Initially, cryptocurrencies were fairly obscure. Only true enthusiasts would dedicate the time and resources to mining options like Bitcoin, so their activities were not having a major impact on the world around them. However, as cryptocurrencies became increasingly popular and mainstream, more people decided to try their hand at mining, hoping to scrounge up coins with minimal financial investment. As a result, they cumulatively had a larger effect on the environment.
What is Cryptocurrency Mining?
Cryptocurrency mining is a computer-based process that generates new coins. Usually, computers have to solve increasingly complex mathematical problems and find a secret number. If they are successful, that miner is rewarded with a coin.
In the beginning, the mathematical equations were relatively simple. You could access coins without too much difficulty. People could use an off the shelf computer to mine Bitcoin and other cryptocurrencies. Most of those did not require substantial amounts of power to run.
However, as competition rose and the problems became harder, more powerful computers were necessary to be effective as a miner. Specialized hardware called Application Specific Integrated Circuits (ASICs) became the standard approach for mining. These systems require a ton of power and tend to run hot.
Many people began turning to massive data centers to secure the computing power they needed to keep mining. And, the more robust a system, the more expensive it is to run. One Bitcoin mining facility in China was filled with ASIC mining machines. Their monthly electricity bill for that single location came in around $80,000 a month.
The Environmental Impact Of Mining Cryptocurrency
By and large, the environmental impacts of cryptocurrency mining have an effect on energy consumption. Data centers pull a lot of power to keep the machines running. Plus, they also have to keep these systems cool, which requires air conditioning in nearly all cases.
One report says that Bitcoin mining alone requires about 32 terawatts of energy each year. That is enough to power around three million homes in the United States.
Even if you use the most efficient computers available for Bitcoin mining, it would still take about 13 terawatt hours annually. That’s enough to power the entire country of Slovenia.
To put that in perspective, processing the billions of Visa transactions each year consumes significantly less power. It’s usually the same amount as it would take to run about 50,000 American households.
How Mining Cryptocurrencies Impact the Environment
Rising power consumption affects the environment. You must generate electricity before sending it to households, businesses, and data centers, and that typically requires resources.
Here are five environmental impacts of mining cryptocurrencies:
Increased Fossil Fuel Usage
As demand for energy increases, fossil fuels are usually the easiest way to enhance the potential output of the power grid. This could potentially deplete the supply of certain resources or require you to collect more.
Gathering more coal or getting additional natural gas can also harm the environment, depending on how you access the resources. For example, strip mining doesn’t just remove the mineral – in this case, coal – it also takes the overlying soil and rock, destroys trees and plants, and renders the area practically unusable for a significant period after mining.

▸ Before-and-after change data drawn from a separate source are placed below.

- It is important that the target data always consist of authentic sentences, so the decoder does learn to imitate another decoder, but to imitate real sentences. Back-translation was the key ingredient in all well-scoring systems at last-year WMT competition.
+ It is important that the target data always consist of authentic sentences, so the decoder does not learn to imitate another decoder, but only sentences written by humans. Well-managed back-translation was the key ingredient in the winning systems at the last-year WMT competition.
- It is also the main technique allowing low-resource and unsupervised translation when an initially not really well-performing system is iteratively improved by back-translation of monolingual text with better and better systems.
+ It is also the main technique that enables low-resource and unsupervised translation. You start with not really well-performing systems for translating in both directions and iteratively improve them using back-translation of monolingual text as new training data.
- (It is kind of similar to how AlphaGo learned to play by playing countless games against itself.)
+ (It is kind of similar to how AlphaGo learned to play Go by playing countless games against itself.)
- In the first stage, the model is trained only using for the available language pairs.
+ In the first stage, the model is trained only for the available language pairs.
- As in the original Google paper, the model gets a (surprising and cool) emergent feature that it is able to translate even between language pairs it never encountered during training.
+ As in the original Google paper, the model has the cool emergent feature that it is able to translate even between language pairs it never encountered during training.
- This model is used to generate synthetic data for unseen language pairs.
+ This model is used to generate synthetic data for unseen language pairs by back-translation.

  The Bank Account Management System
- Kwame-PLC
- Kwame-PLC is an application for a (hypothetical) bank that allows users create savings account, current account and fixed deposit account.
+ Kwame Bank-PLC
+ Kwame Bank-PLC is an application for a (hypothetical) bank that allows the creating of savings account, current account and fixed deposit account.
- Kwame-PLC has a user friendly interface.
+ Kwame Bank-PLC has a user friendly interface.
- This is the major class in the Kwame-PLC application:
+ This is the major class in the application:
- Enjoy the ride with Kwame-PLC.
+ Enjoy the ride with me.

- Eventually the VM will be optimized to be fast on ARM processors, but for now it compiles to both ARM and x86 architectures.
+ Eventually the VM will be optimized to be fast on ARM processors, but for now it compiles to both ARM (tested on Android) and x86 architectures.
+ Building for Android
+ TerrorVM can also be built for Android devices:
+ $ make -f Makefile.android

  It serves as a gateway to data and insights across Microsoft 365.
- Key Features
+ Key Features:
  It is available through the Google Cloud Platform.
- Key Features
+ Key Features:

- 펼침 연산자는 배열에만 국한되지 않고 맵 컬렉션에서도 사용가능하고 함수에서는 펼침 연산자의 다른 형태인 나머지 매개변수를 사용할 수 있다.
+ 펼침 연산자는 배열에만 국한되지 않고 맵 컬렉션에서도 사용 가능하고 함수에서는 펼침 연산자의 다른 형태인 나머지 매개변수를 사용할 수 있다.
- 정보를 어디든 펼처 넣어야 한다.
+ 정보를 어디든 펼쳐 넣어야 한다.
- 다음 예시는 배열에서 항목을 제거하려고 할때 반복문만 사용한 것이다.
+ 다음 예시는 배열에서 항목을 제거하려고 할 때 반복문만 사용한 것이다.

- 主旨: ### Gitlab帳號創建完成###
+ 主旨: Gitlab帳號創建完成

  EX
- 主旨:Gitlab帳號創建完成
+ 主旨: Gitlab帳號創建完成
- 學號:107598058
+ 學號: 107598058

Burning fossil fuels for power leads to increased air pollution. Additionally, some countries where cryptocurrency-related energy consumption is on the rise, such as China, don’t have the same standards as the United States so pollution may increase even faster as a result.
- Water Pollution
Using fossil fuels also results in water pollution. Drinking supplies can end up unsafe for consumption, and local flora and fauna may be devastated by the runoff.
- Greenhouse Gas Emissions
Greenhouses gases are one of the strongest impactors when it comes to climate change. When the need for fossil fuels rises, it produces more greenhouse gas. Over time, this could lead to serious weather changes, including more record heat and cold, similar to the impact of the recent Polar Vortex in the US. Wildfires may be more prevalent, as well as hurricanes and tornados as well.
Early Grid Improvements
While improvements to a power grid aren’t inherently an issue, they do have an environmental impact. New electrical lines require resources to make, and they might not have been necessary if cryptocurrency mining was not occurring in certain cities.
Having a more capable power grid may sound nice on the surface. However, if the improvements were only required because of cryptocurrency mining and not other growth in the area, then the picture ultimately looks a bit different.
Will Cryptocurrency Mining Power Consumption Continue to Rise?
It isn’t clear whether cryptocurrency mining activities will continue to increase overall power consumption. While there are only a few million Bitcoin left for mining, it could take years to complete. Plus, other cryptocurrencies also require mining to release the coins, so once Bitcoin is done, others may fill that void.
Cryptocurrency mining could be a long-term issue for the environment, depending on regulation over the coming years and the countries where it takes place. However, a decrease in the near future is not likely, so the impact will probably keep growing for a while.